Das Wichtigste in Kürze
- Problematische dominante Männerbilder sind in der Schweiz weit verbreitet.
- Diese gehen häufig mit Gewaltakzeptanz sowie Queer- und Frauenhass einher.
- Besonders bei den jungen Männern ist das dominante Männlichkeitsbild en vogue.
Fast jeder dritte junge Mann in der Schweiz hat ein problematisches Männerbild.
Gemeint sind Männer mit ausgeprägt dominanten Vorstellungen von Männlichkeit. Diese gehen häufiger mit Gewaltakzeptanz sowie frauen- und queerfeindlichen Einstellungen einher.
Zu diesem Ergebnis kommt die Universität Zürich in einer neuen Studie. Es sei das erste Mal, dass solche Daten für die Schweiz vorliegen, teilte die Universität am Dienstag mit.
Junge Männer fürchten Ausgrenzung
Die Forschenden befragten eine repräsentative Stichprobe von mehr als 6000 Personen in der Schweiz.
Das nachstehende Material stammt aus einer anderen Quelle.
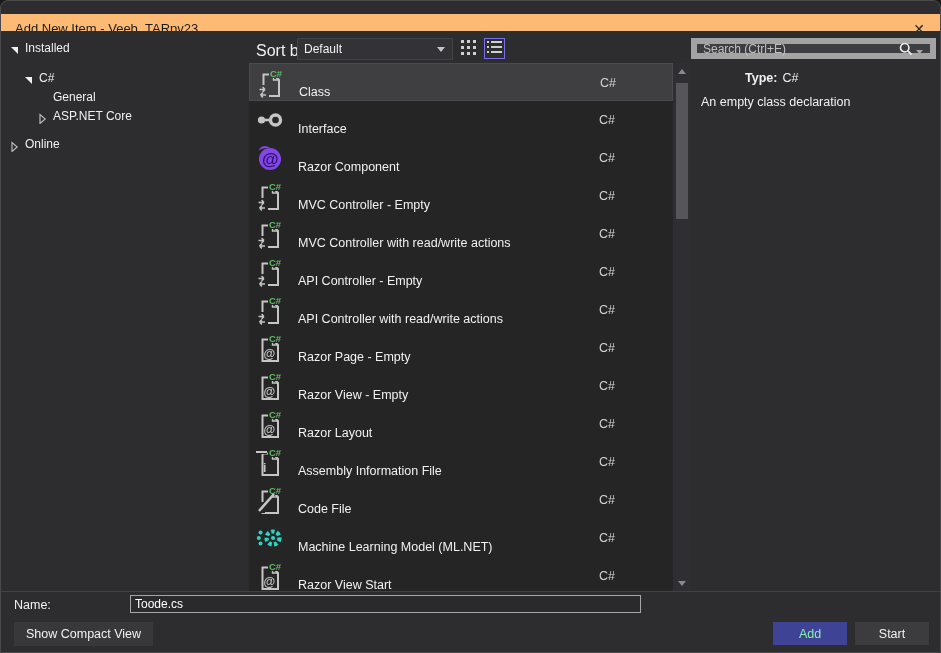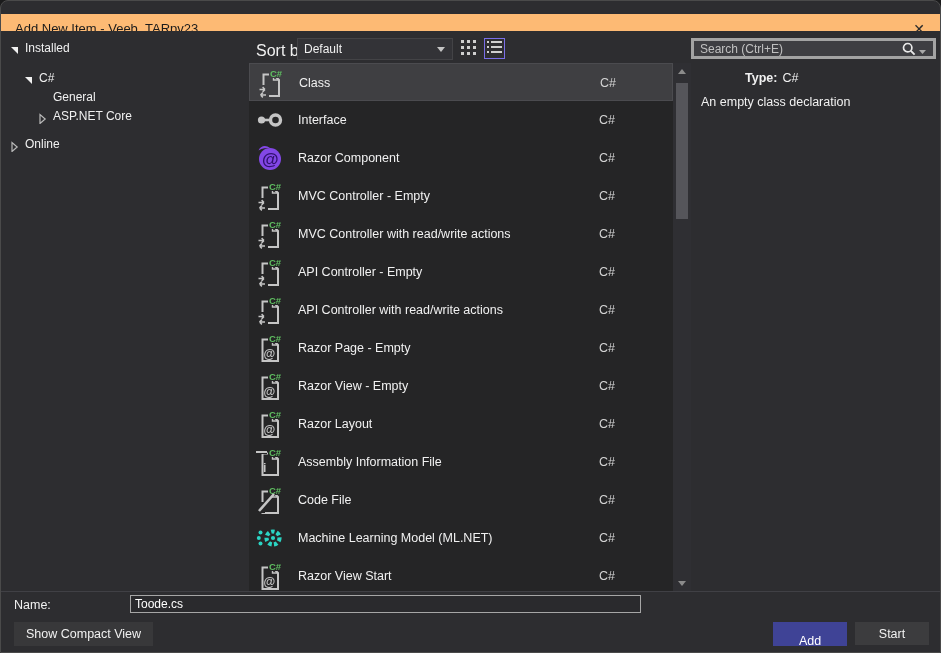--- a/index.html
+++ b/index.html
@@ -50,7 +50,7 @@
   .tri-down{width:0;height:0;border-left:4px solid transparent;border-right:4px solid transparent;border-top:5px solid #8b8b8b;}
   .scroll-thumb{position:absolute;left:3px;top:20px;width:12px;height:136px;background:#55555a;cursor:grab;}
   
-  .searchbox{position:absolute;left:690px;top:7px;width:245px;height:21px;background:#3e3e42;border:3px solid #a3a3a3;display:flex;align-items:center;}
+  .searchbox{position:absolute;left:690px;top:7px;width:245px;height:21px;background:#3e3e42;border:6px solid #a3a3a3;display:flex;align-items:center;}
   .searchbox input{flex:1;background:transparent;border:none;outline:none;color:#c9c9c9;font-size:12px;padding:0 0 0 6px;font-family:"Liberation Sans",sans-serif;}
   .searchbox input::placeholder{color:#c0c0c0;opacity:1;}
   .search-icon{width:18px;height:16px;cursor:pointer;}

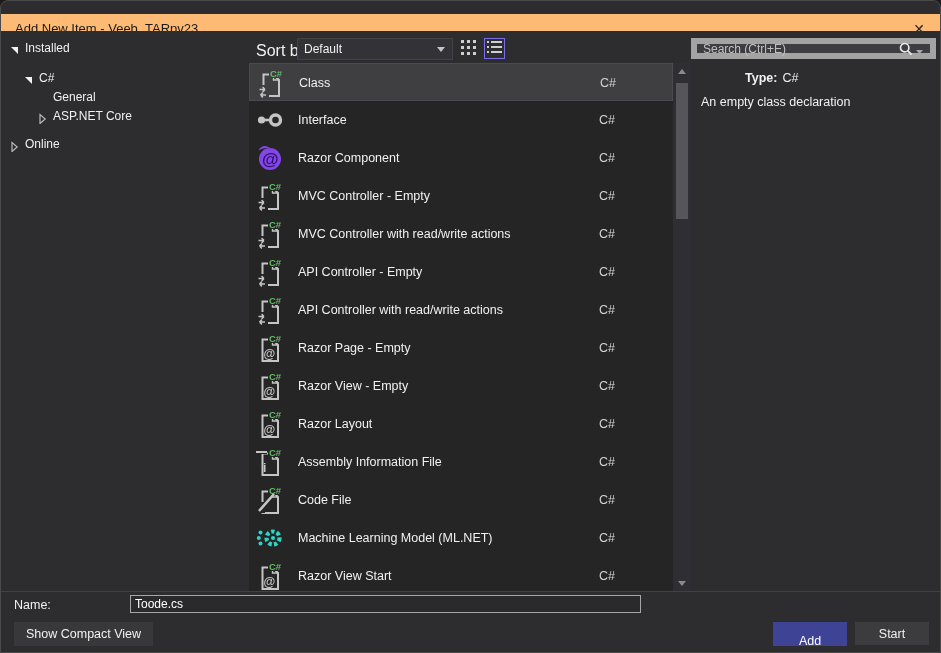--- a/index.html
+++ b/index.html
@@ -37,7 +37,7 @@
   .row{position:relative;height:38px;cursor:pointer;}
   .row.selected{background:#3f3f42;border:1px solid #4b4b4f;}
   .row .icon{position:absolute;left:6px;top:3px;width:30px;height:32px;}
-  .row .row-label{position:absolute;left:49px;top:0;line-height:38px;font-size:12.5px;color:#f1f1f1;white-space:nowrap;}
+  .row .row-label{position:absolute;left:49px;top:9px;line-height:38px;font-size:12.5px;color:#f1f1f1;white-space:nowrap;}
   .row .row-lang{position:absolute;left:350px;top:0;line-height:38px;font-size:12.5px;color:#d4d4d4;}
   .mask{fill:#252526;}
   .row.selected .mask{fill:#3f3f42;}

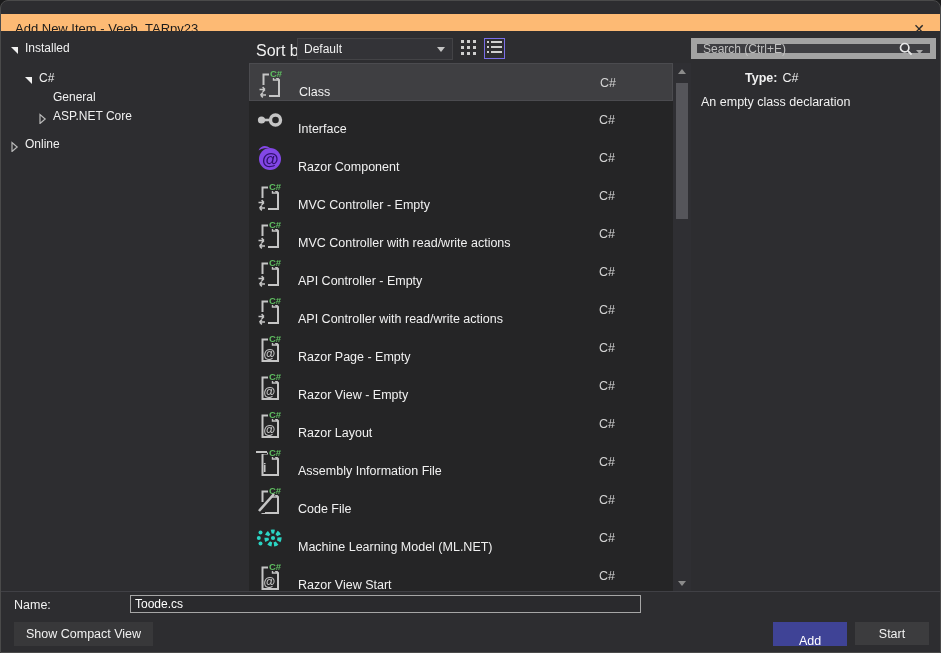--- a/index.html
+++ b/index.html
@@ -65,7 +65,7 @@
   .name-input{position:absolute;left:129px;top:3px;width:511px;height:18px;background:#2a2a2d;border:1px solid #a6a6a6;color:#ffffff;font-size:12px;padding:0 4px;font-family:"Liberation Sans",sans-serif;outline:none;}
   .btn{position:absolute;top:30px;height:23px;border:none;font-size:12.5px;font-family:"Liberation Sans",sans-serif;color:#f1f1f1;cursor:pointer;padding:0 12px;}
   .btn.compact{left:13px;background:#38383a;height:24px;}
-  .btn.add{left:772px;width:74px;background:#3f4396;color:#ffffff;padding:12px;}
+  .btn.add{left:772px;width:74px;background:#3f4396;color:#86efac;padding:4px;}
   .btn.cancel{left:854px;width:74px;background:#3c3c3e;padding:0;}
 </style>
 </head>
Die Befragung drehte sich um Geschlechterrollen, Partnerschaft, Sexualität und Gleichstellung.
Besonders auffällig sind die Ergebnisse bei den Männern im Alter von 18 bis 24 Jahren.
In dieser Altersgruppe weisen 31 Prozent ein besonders problematisches Männerbild auf. Über alle Altersgruppen hinweg fällt jeder fünfte Mann in diese Kategorie.
Die Studie erfasste zudem auch eine Besorgnis der jungen Männer. So fürchtet jeder zweite, dass «richtige Männer an den Rand der Gesellschaft gedrängt werden».